Qué curioso, te ves judío

En estos días, la ideología de Frank también cambió respecto a la religión.

“Yo soy un gran creyente respecto a un poder superior”, afirma, pero ya no es el catolicismo con el cual creció. Hace no mucho descubrió que en verdad su abuela materna era judía.

“Meeink es un nombre judío”, revela Frank. “La familia de mi madre quedó en el barrio desde la época en que era un barrio judío. Mi abuela simplemente se quedó allí, pero con los años comenzaron a casarse con hombres católicos y se convirtieron”.

Resultó que mi madre, mi abuela y mi bisabuela son claramente judías.

“Resultó que mi madre, mi abuela y mi bisabuela son claramente judías”, concluye Frank.

¿Cuál fue su reacción al descubrir que él era la persona misma que había sido condicionado a despreciar?

“Pensé que era maravilloso. En verdad una vez uno de mis tíos dijo algo respecto a que nosotros éramos judíos, y yo pensé que quería molestarme.

“Comencé a revisar las cosas, y entonces mi tío me dijo que debía ver qué pasó con la abuela Mullen. Ella permaneció en el barrio judío incluso después de que se volviera un barrio irlandés. No la recuerdo demasiado; recuerdo haber ido a su casa cuando era pequeño y que siempre tenía caramelos. Creo que ella incluso practicó el judaísmo con su familia cuando era una niña, pero al crecer se quedaron en el barrio y se casó con un hombre irlandés. Cuando lo descubrí, no me molestó en absoluto”.

Esto surgió durante una conversación que mantuvo con Rav Iosi Jacobson, el Rabino de Jabad de Des Moines. “Hace seis o siete años estaba conversando con Rav Jacobson para un documental que filmábamos y él me dijo que yo me veía judío y que mi apellido también sonaba judío. Él señaló que tener las vocales eei en un apellido era una forma antigua judía que ya no se utilizaba. Resultó que ese nombre viene de parte del padre de mi madre, que eran judíos que fabricaban quesos. Es algo muy loco. Le conté sobre la familia de la madre de mi madre y entonces él me mostró sus tefilín y cómo colocarlos. Fue un momento muy especial”.

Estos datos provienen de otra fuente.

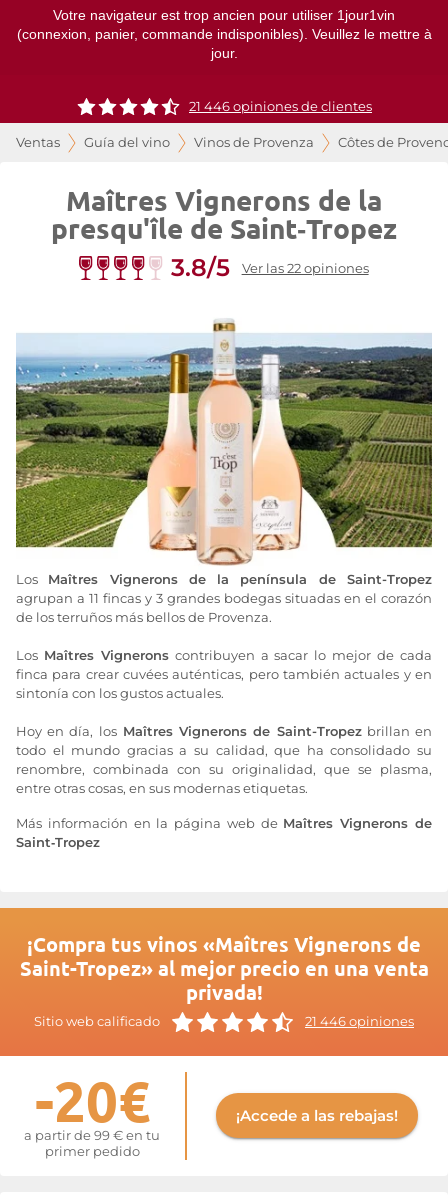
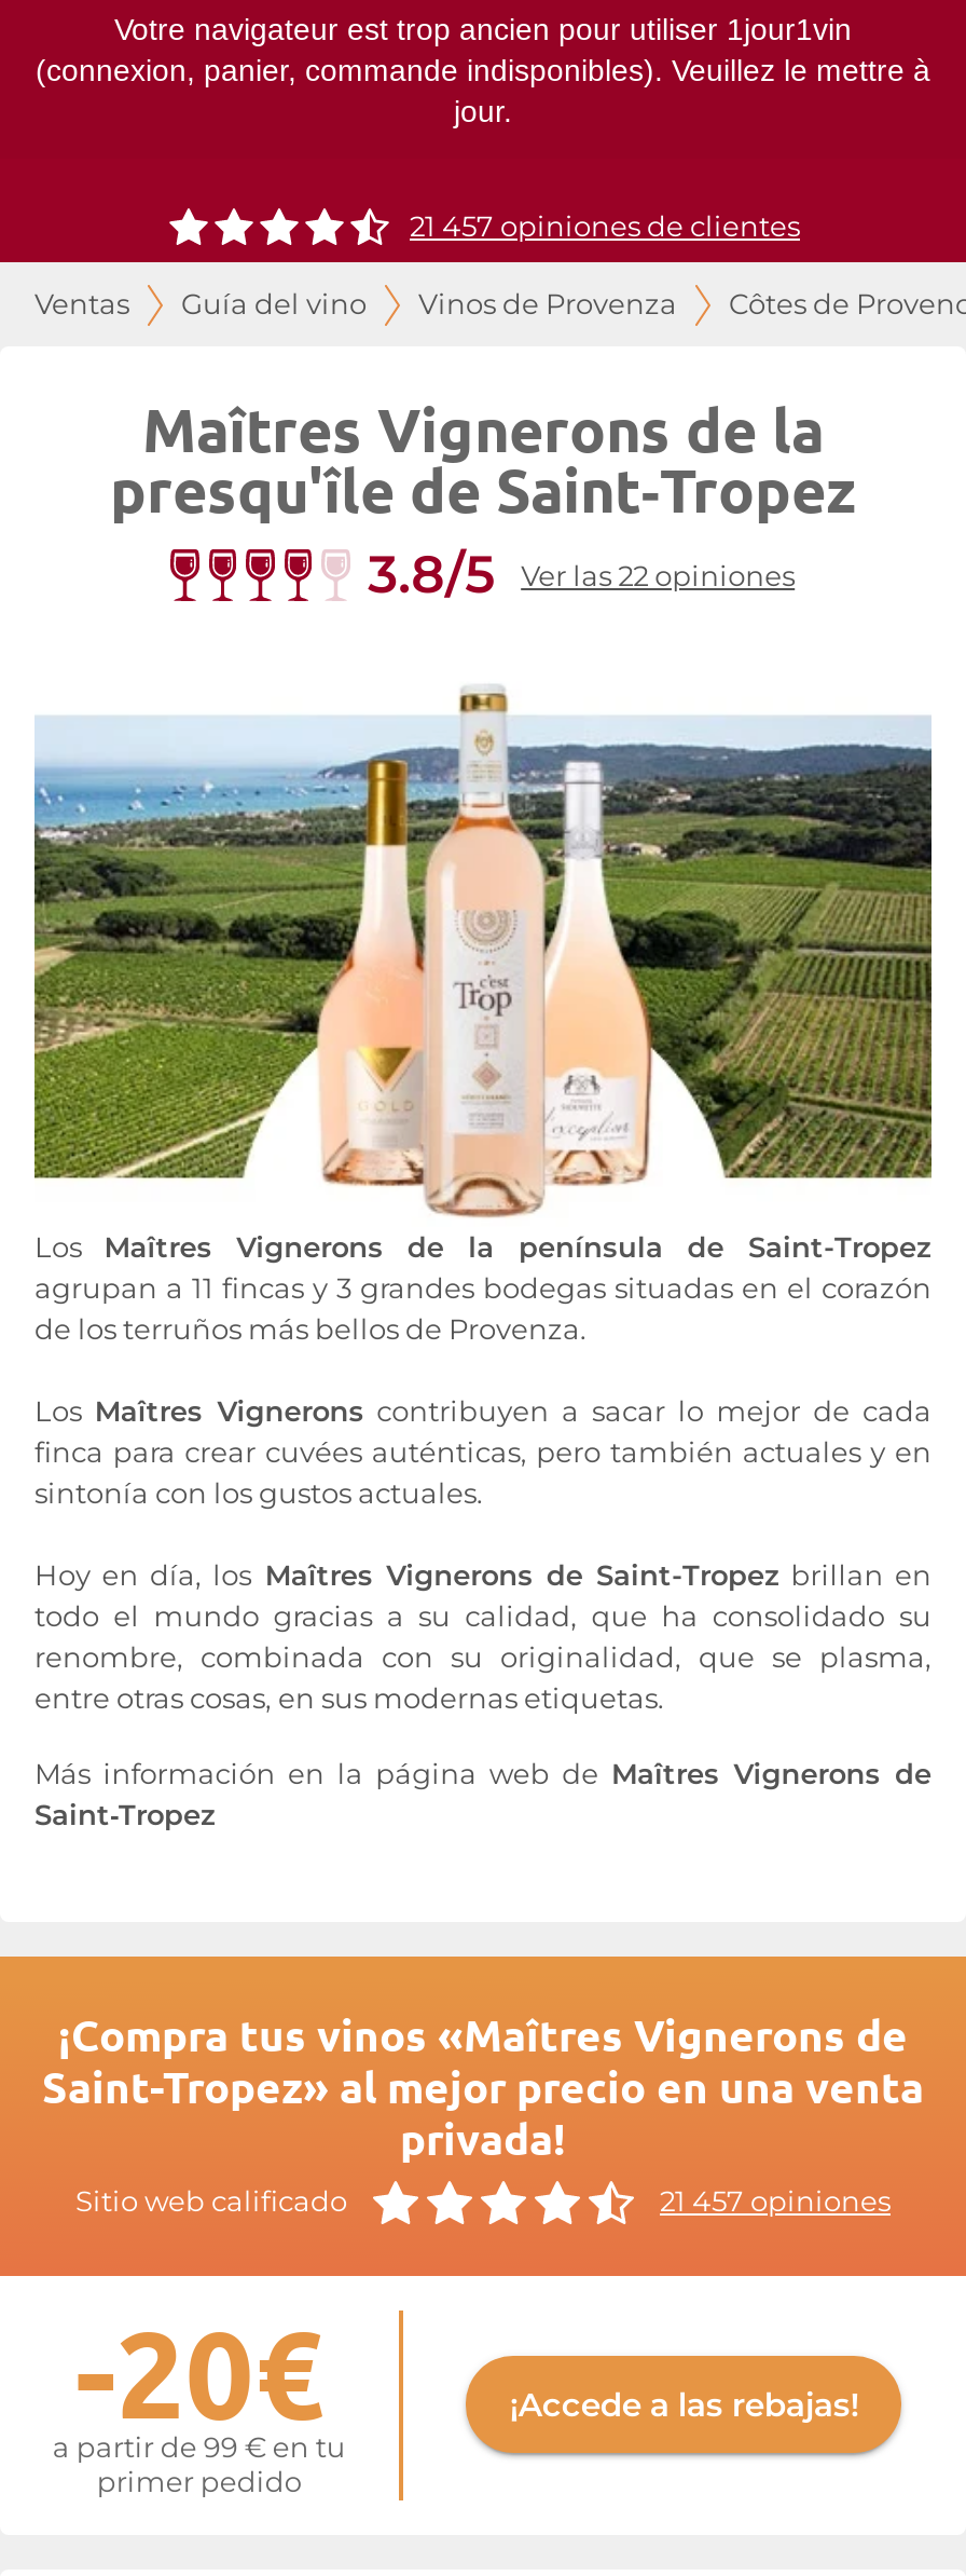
[189,99,372,114] 21 446 opiniones de clientes -> [410,210,800,243] 21 457 opiniones de clientes
[305,1014,414,1029] 21 446 opiniones -> [660,2185,891,2218] 21 457 opiniones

El mismo hecho de que Frank usara el apellido materno Meeink es interesante.

“Mi apellido de nacimiento es Bertone, el apellido de mi padre, que es italiano. Volvimos a mudarnos al barrio irlandés, pero los irlandeses y los italianos no se llevaban bien. Tener un apellido italiano en un barrio irlandés me iba a resultar demasiado difícil.

“La primera que me dijo que debía escribir Meeink como mi apellido fue una monja de la escuela católica. Recuerdo que me alegró tener que escribir un nombre más breve porque era perezoso”.

Frank cree que en lo más profundo, siempre lo supo.

“Incluso antes de haberlo descubierto, hubo un año que con mi esposa les enseñamos a los niños sobre Jánuca y celebramos Jánuca en vez de la Navidad porque queríamos que tuvieran otra experiencia más.

“Subí en Facebook una foto nuestra con la menorá y mi primo me escribió: ‘No sabía que tu esposa era judía’. Allí fue cuando mi tío me escribió de forma privada y me comenzó a contar sobre la abuela Mullen”.

El mensaje de Frank es que “no podemos luchar contra el odio con odio. Eso los hace sentirse bien. Cuando los enfrentamos con amor, compasión, preocupación y empatía, ellos no pueden enfrentarnos. Como ya dije, si la gente me arrojaba una botella, yo podía pelear con ellos. Pero si alguien se sentaba a conversar conmigo, yo no podía levantarme y darle una bofetada”.